»»

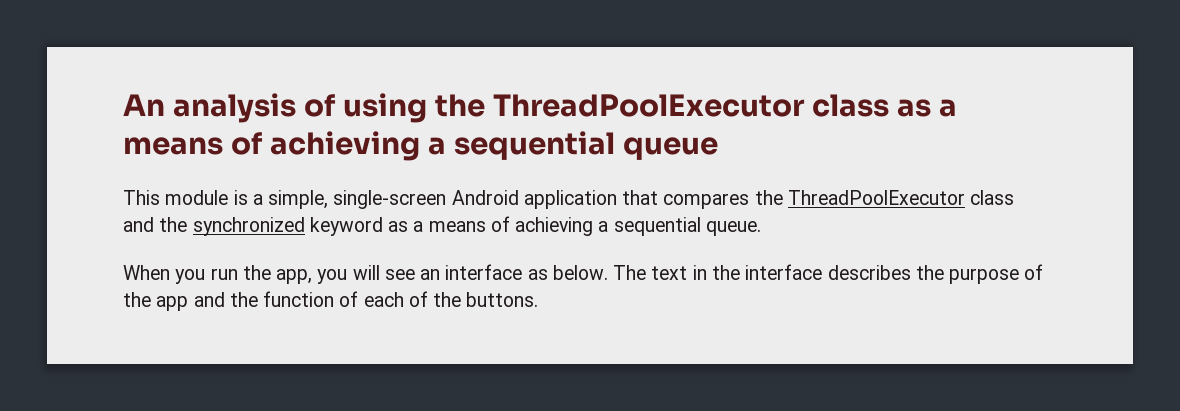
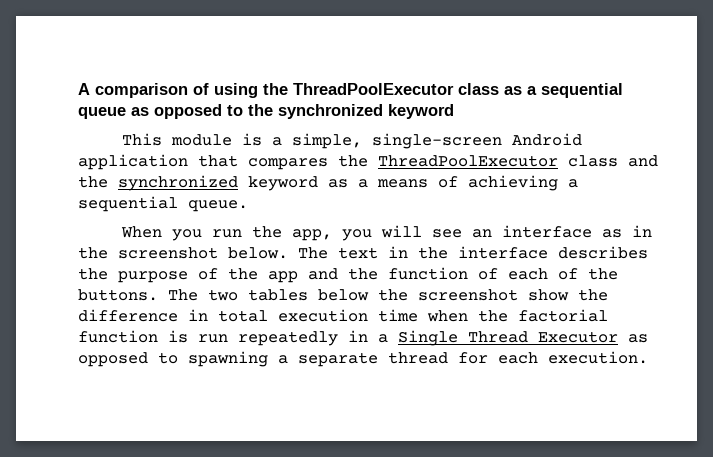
[123,93,296,123] An analysis -> [78,83,188,98] A comparison
[123,131,718,161] means of achieving a sequential queue -> [541,83,623,98] [78,104,454,119] sequential queue as opposed to the synchronized keyword
(548, 274) none -> [631,225,652,237] [78,247,218,259] in the screenshot
(539, 299) none -> [168,289,608,301] [78,309,608,322] [78,330,648,346] [78,351,648,367] The two tables below the screenshot show the difference in total execution time when the factorial function is run repeatedly in a Single Thread Executor as opposed to spawning a separate thread for each execution.

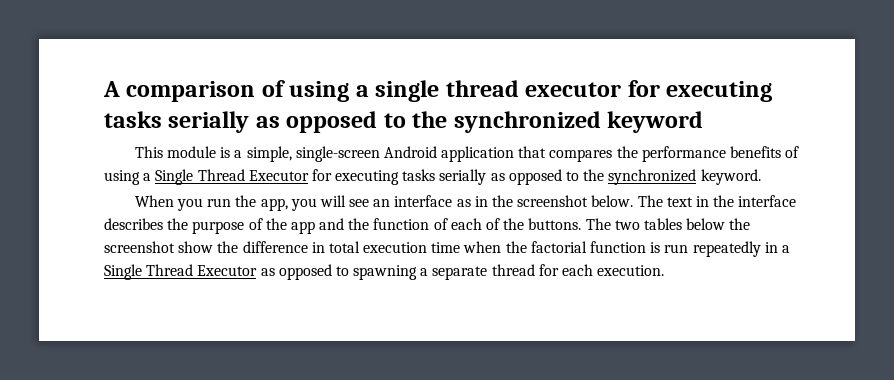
[263,83,623,98] [78,107,126,119] the ThreadPoolExecutor class as a sequential queue -> [355,80,773,102] [104,111,250,133] a single thread executor for executing tasks serially
[378,155,658,167] [78,175,578,191] [78,196,248,212] ThreadPoolExecutor class and the synchronized keyword as a means of achieving a sequential queue. -> [641,146,800,162] [104,169,761,185] performance benefits of using a Single Thread Executor for executing tasks serially as opposed to the synchronized keyword.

««

● **What the task requires**: Write out exactly the run of lines above that starts at the line containing "[123,131,718,161] means of" and ends at the line containing "[263,83,623,98] [78,107,126,119] the". Include both, and leave the pictures out.

● **Answer box**:
[123,131,718,161] means of achieving a sequential queue -> [541,83,623,98] [78,104,454,119] sequential queue as opposed to the synchronized keyword
(548, 274) none -> [631,225,652,237] [78,247,218,259] in the screenshot
(539, 299) none -> [168,289,608,301] [78,309,608,322] [78,330,648,346] [78,351,648,367] The two tables below the screenshot show the difference in total execution time when the factorial function is run repeatedly in a Single Thread Executor as opposed to spawning a separate thread for each execution.

[263,83,623,98] [78,107,126,119] the ThreadPoolExecutor class as a sequential queue -> [355,80,773,102] [104,111,250,133] a single thread executor for executing tasks serially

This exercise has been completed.